Avec les familles de 18 des passagers décédés dans l’accident, SWISS est parvenue à un accord, certains d’entre eux n’ayant d’ailleurs pas fait valoir, dans les délais légaux, des exigences plus élevées que les prestations financières déjà versées. Pour le reste, un accord est sur le point d’être conclu. SWISS n’ignore pas que les parents de 10 des victimes ont porté plainte, respectivement engagé une procédure pour la défense de leurs intérêts. Ces démarches ont été entreprises en Suisse, en Allemagne et en Israël.

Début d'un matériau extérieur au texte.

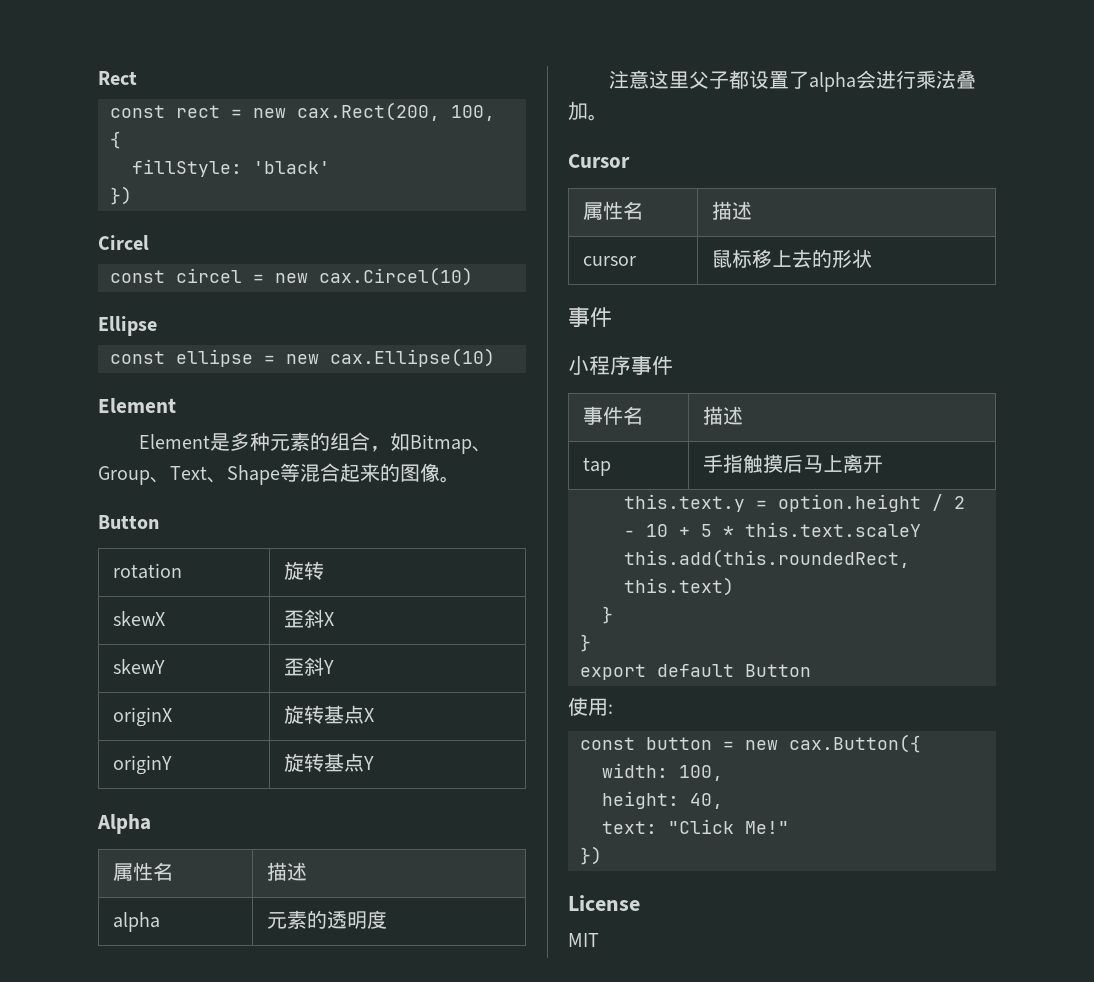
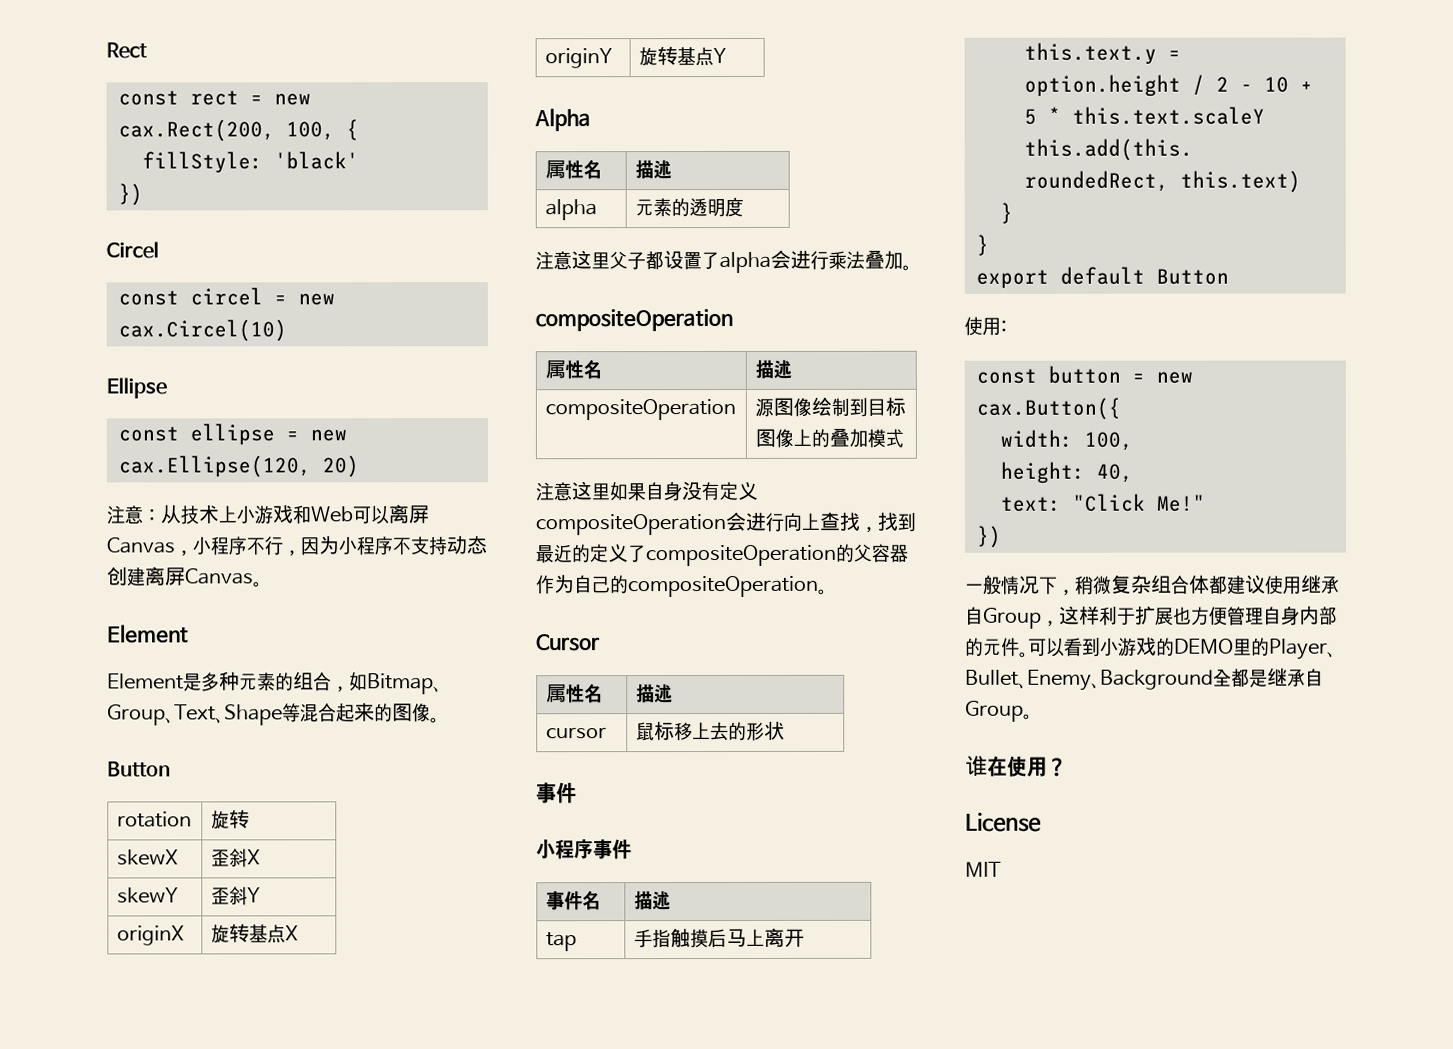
[330,348,495,367] cax.Ellipse(10) -> [118,455,359,478] [106,504,429,525] [107,535,488,557] [107,566,263,588] cax.Ellipse(120, 20) // 注意：从技术上小游戏和Web可以离屏Canvas，小程序不行，因为小程序不支持动态创建离屏Canvas。
(608, 117) none -> [535,308,733,332] [544,359,602,380] [754,359,792,379] [544,398,736,421] [754,396,906,417] [754,428,904,448] [535,481,758,502] [535,511,917,536] [536,543,909,567] [536,574,828,598] // compositeOperation // 属性名 | 描述 // compositeOperation | 源图像绘制到目标图像上的叠加模式 // 注意这里如果自身没有定义compositeOperation会进行向上查找，找到最近的定义了compositeOperation的父容器作为自己的compositeOperation。
(602, 855) none -> [965,574,1340,596] [965,605,1338,629] [965,636,1337,660] [965,667,1324,691] [965,700,1033,722] [965,755,1068,777] // 一般情况下，稍微复杂组合体都建议使用继承自Group，这样利于扩展也方便管理自身内部的元件。可以看到小游戏的DEMO里的Player、Bullet、Enemy、Background全都是继承自Group。 // 谁在使用？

Peu après l’accident, un versement préliminaire équivalent à un droit de tirage spécial de 100'000 unités, soit CHF 209'750.00 a été offert et versé aux familles des victimes et aux passagers survivants grièvement blessés. Dans les autres cas, le versement se montait à CHF 30'000.00.

Se fondant sur une information communiquée oralement par le Ministère public que la Confédération, SWISS est en mesure de confirmer que le rapport final du BEAA pourrait servir de base à des poursuites pénales. SWISS tient à ce que toute la lumière soit faite sur les causes de cet accident.

Le délai de recours contre les conclusions du rapport du BEAA est de trente jours. Durant ce délai, SWISS procédera évidemment à une analyse détaillée de ce document avant de se déterminer.

Note aux rédactions :

SWISS ne fera des commentaires au sujet de ce communiqué de presse qu’après la publication du rapport de la commission d’enquête du BEAA, à 11h00.